SQL AntiPatterns Presentation from MySQLConf 2009 - jwinter
http://www.slideshare.net/billkarwin/sql-antipatterns-strike-back?src=embed

======
gcv
Fascinating. I haven't finished reading the entire presentation yet, but I
already stumbled on something.

The author lists a drawback of the first antipattern ("metadata tribbles"): a
table split into multiples to keep its size down requires tricky querying,
specifically, it requires a union across all splits (slide 10). It also
requires extra effort to keep table structures synchronized (slide 11).
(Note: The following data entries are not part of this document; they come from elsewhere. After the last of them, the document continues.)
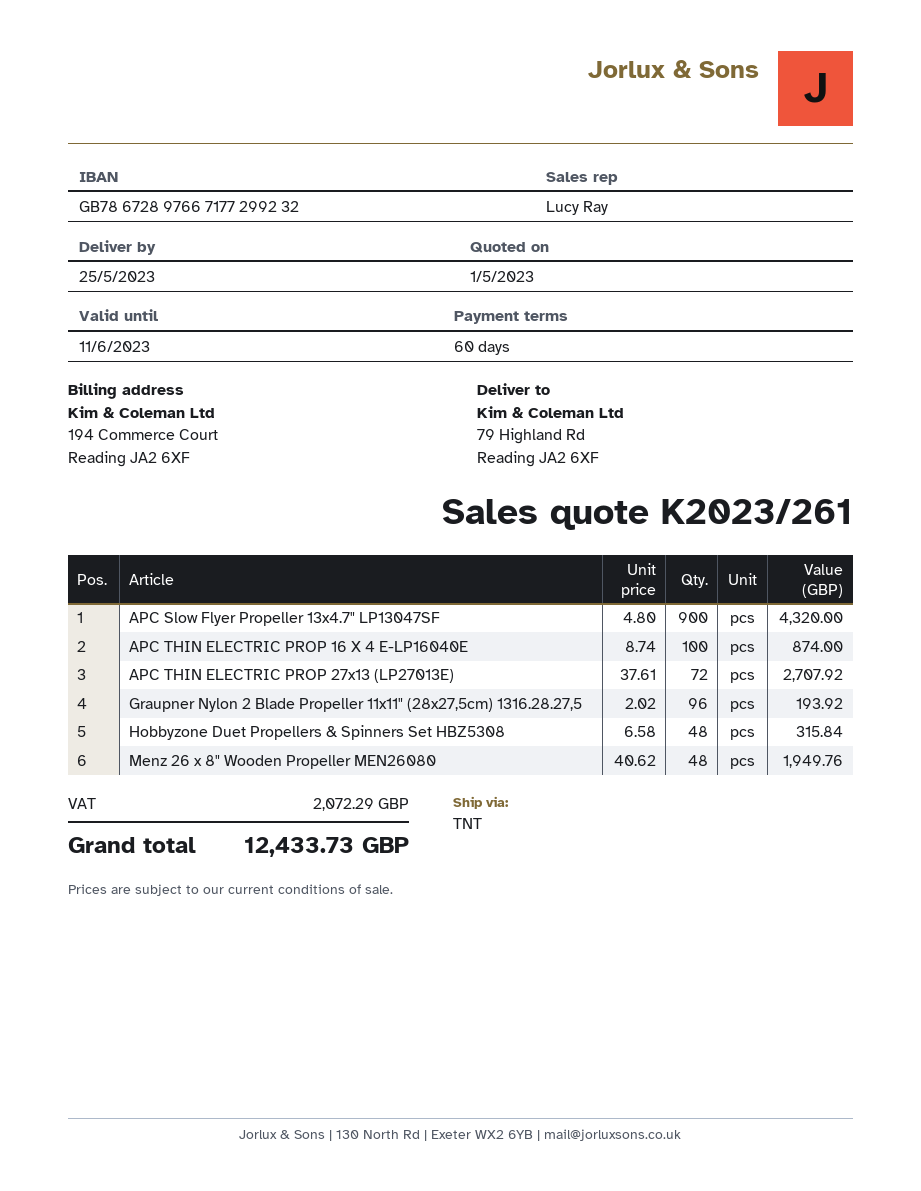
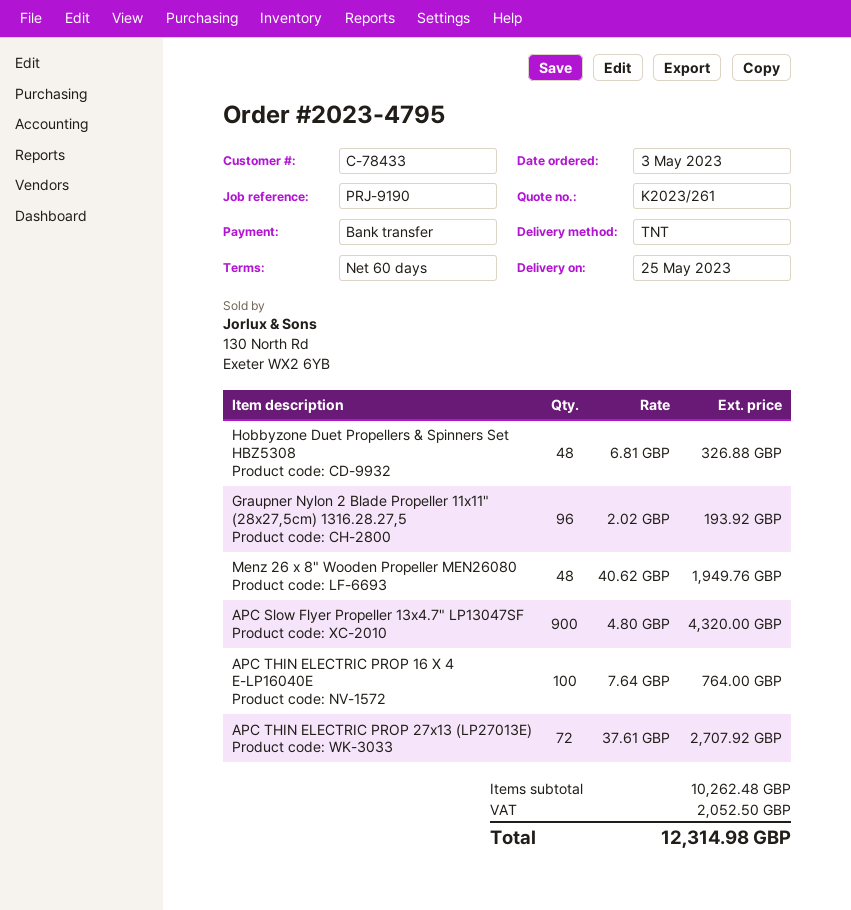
APC THIN ELECTRIC PROP 16 X 4 E-LP16040E: 100 x 8.74 = 874.00 -> 100 x 7.64 = 764.00
Hobbyzone Duet Propellers & Spinners Set HBZ5308: 48 x 6.58 = 315.84 -> 48 x 6.81 = 326.88
tax: 2072.29 -> 2052.50
total: 12433.73 -> 12314.98

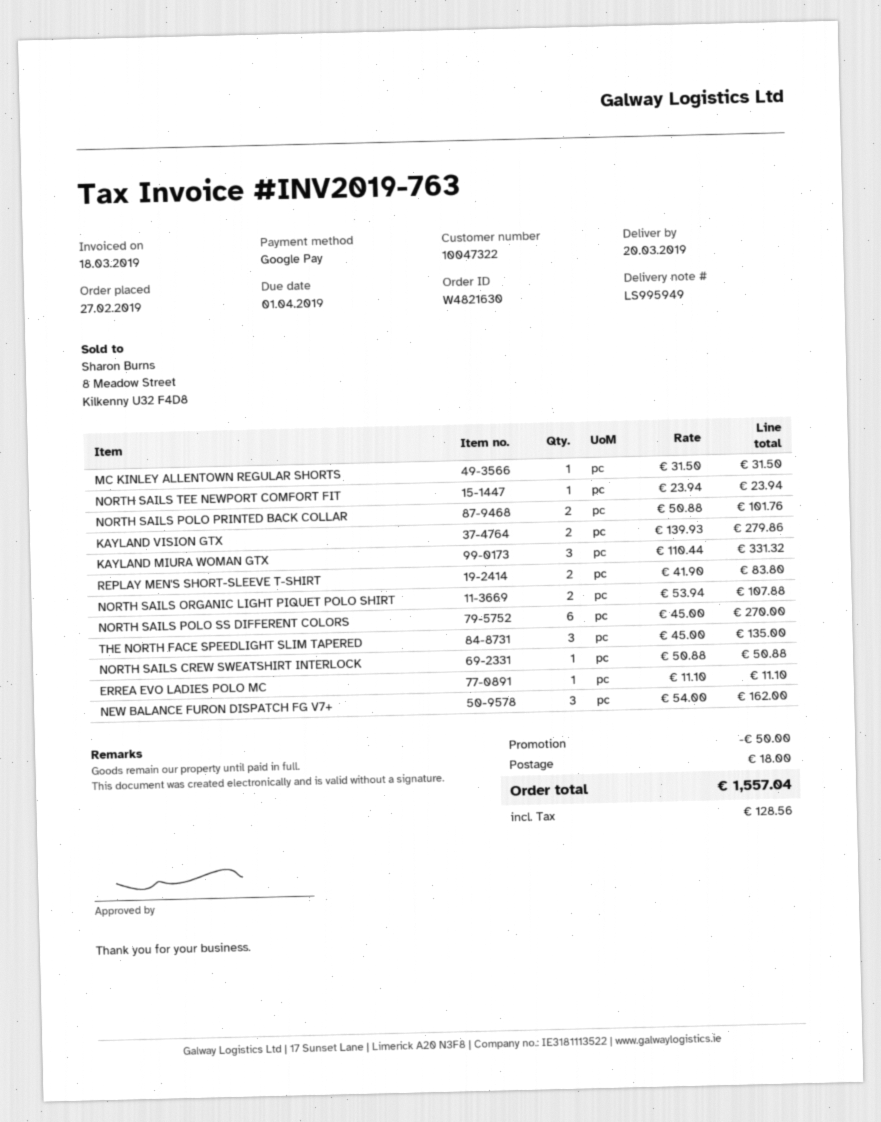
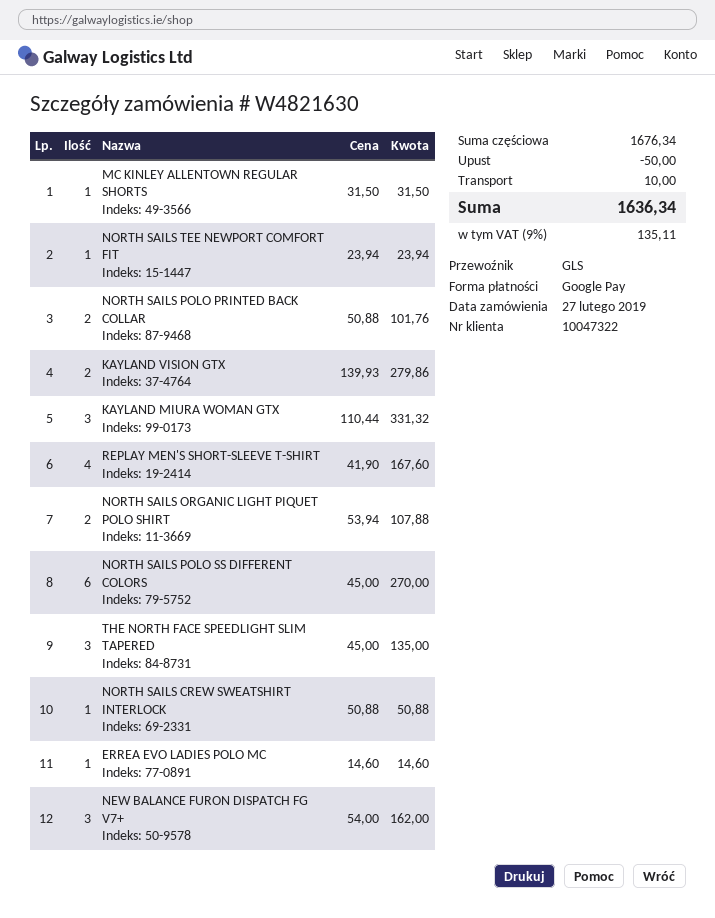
REPLAY MEN'S SHORT-SLEEVE T-SHIRT: 2 x 41.90 = 83.80 -> 4 x 41.90 = 167.60
ERREA EVO LADIES POLO MC: 1 x 11.10 = 11.10 -> 1 x 14.60 = 14.60
shipping: 18.00 -> 10.00
tax: 128.56 -> 135.11
total: 1557.04 -> 1636.34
Then,
in a solution to his second antipattern ("entity-attribute-value"), he
suggests doing something quite similar to his first antipattern: creating
multiple tables with nearly identical columns and using a union to query
across them (slides 27 and 28).

Hello? So to resolve antipattern 2 you just apply antipattern 1? This is why
precisely why relational databases for most problems look like square pegs
being hammered into round holes.

[EDIT] Not sure if it's worth finishing reading this presentation. Slide 56, a
"solution" to the problem of storing a hierarchy in a relational database.
Breadcrumbs. Not bad, except that the query now requires a "like" clause.
Whoops, can't use an index on that column anymore! (Feel free to correct me if
there exists a RDBMS which can use an index on a "like.") Hope the author
doesn't mind a nice table scan on that query. He doesn't even mention this
problem.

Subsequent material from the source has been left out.